Run MMC, add or delete a Management Unit, and click Add> certificate> Computer Account> local computer.
In certificate: on the Local Computer, choose personal> all tasks> Import to import two p12 certificates. Drag the CA certificate from an individual to the Trusted Root Certificate Authority.

Add a dial-up connection:

Network Connection-> Create a new connection-> connect to my workplace network-> virtual private network connection-> enter a name at Will-> do not dial the initial connection-> 192.168.0.254-> complete.
Right-click the connection, select Properties-Network-VPN type to select L2TP IPSec VPN, select TCP/IP protocol, properties-advanced, remove the "use default gateway on a remote network" check box. OK. (This step prevents the IPSec VPN dial-up connection from taking away the original broadband dial-up Route, resulting in bandwidth dial-up false disconnection. Skip this step if the bandwidth access method is not dialing .)
Double-click the connection and enter the user name test and password test123456. Dial. If the dial is successful, the dial is successful. In the tcpdump of vpngateway, the encrypted information is transmitted, and the call established with 192.168.0.2... is displayed in the l2tpd output.
Enter service httpd start on Jim to start the apache service, and then enter http: // 192.168.2.2 in the browser of the win client to see the website set up on Jim. If it is not set up, you may see the default page of Apache, or the 403 forbidden access information of Apache 2. x. x. So far, the IPSec VPN of L2TP has been set up successfully.

 

6. Use the pre-shared key's IPSec settings

Vpngateway end:
/Etc/IPSec. secerts file: add the last line: Where 123456 is the pre-shared key.
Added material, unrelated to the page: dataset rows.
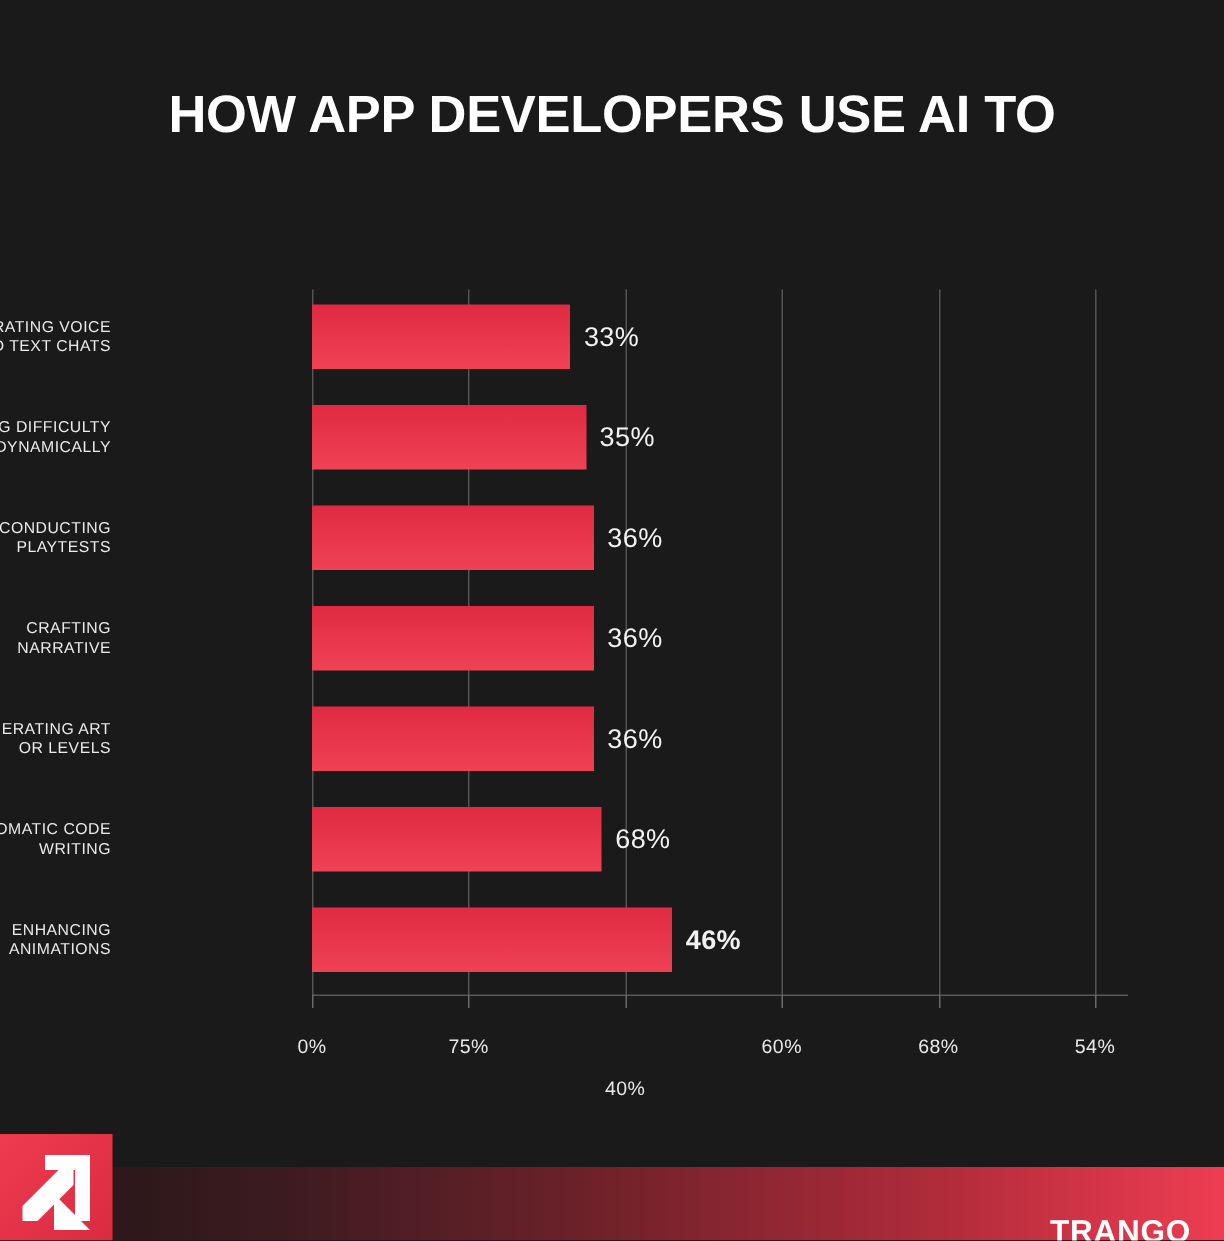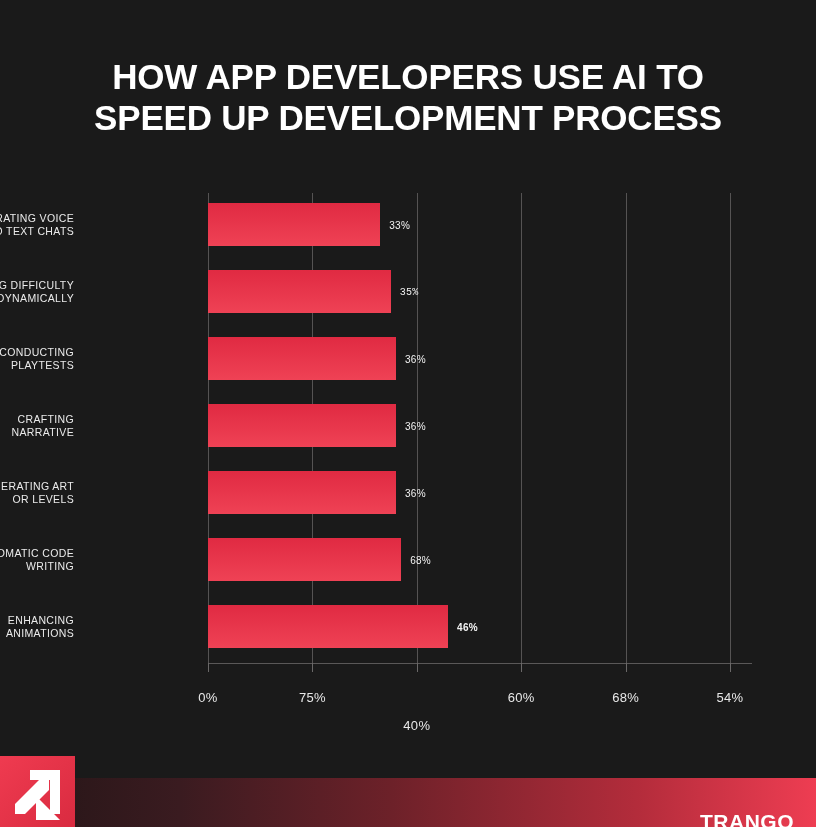"SPEED UP DEVELOPMENT PROCESS" span.title-line { html: <span>SPEED UP DEVELOPMENT PROCESS</span> -> none }
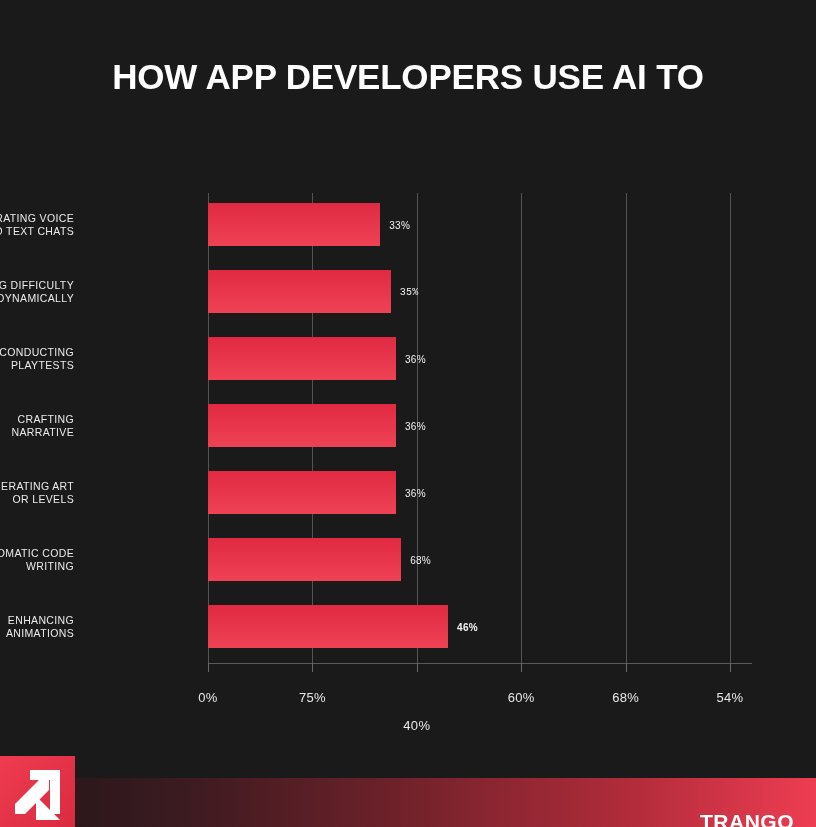"33%" .bar-value { font-size: 10px -> 18px }
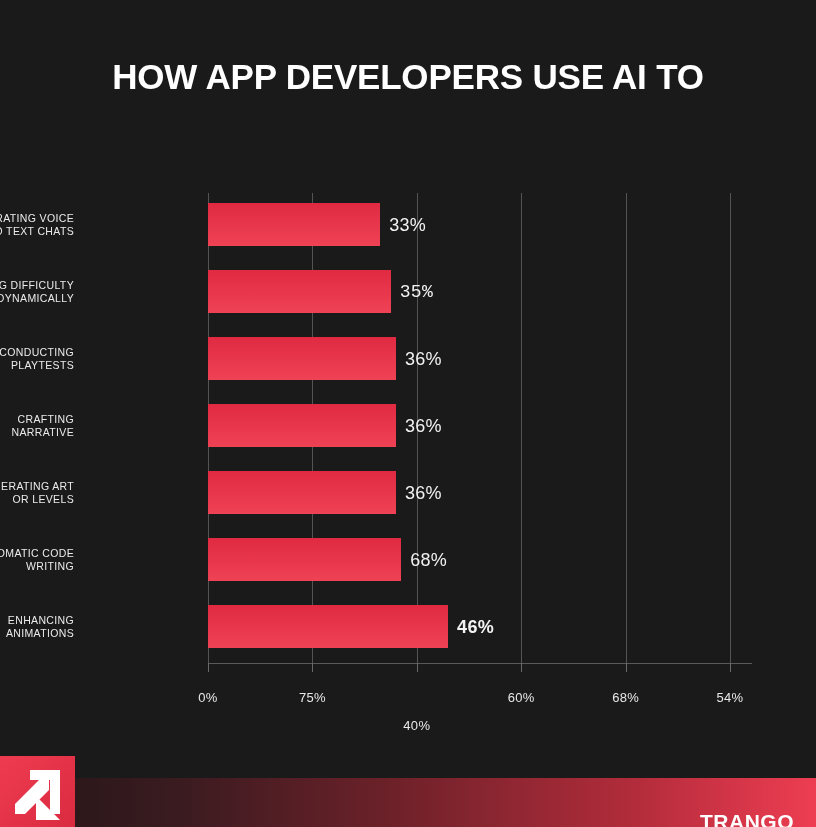"35%" div.bar-value { font-family: Liberation Mono, monospace -> none }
192.168.0.254% Any: PSK "123456"

/Etc/IPSec. conf file: Comment out all rows in the conn l2tpx509 segment. Add the following lines:

Conn L2TP Authby = secret PFS = No Auto = add Type = transport Left = 192.168.0.254 Leftprotoport = 17/1701 Right = % Any Rightprotoport = 17/% Any

Enter service IPSec restart to restart IPSec.

Win end:

Right-click VPN dial-up connection, choose Properties> Security> IPSec Settings> enter pre-shared key "123456 ". OK.
Then try dialing. If it succeeds, it should be successful directly.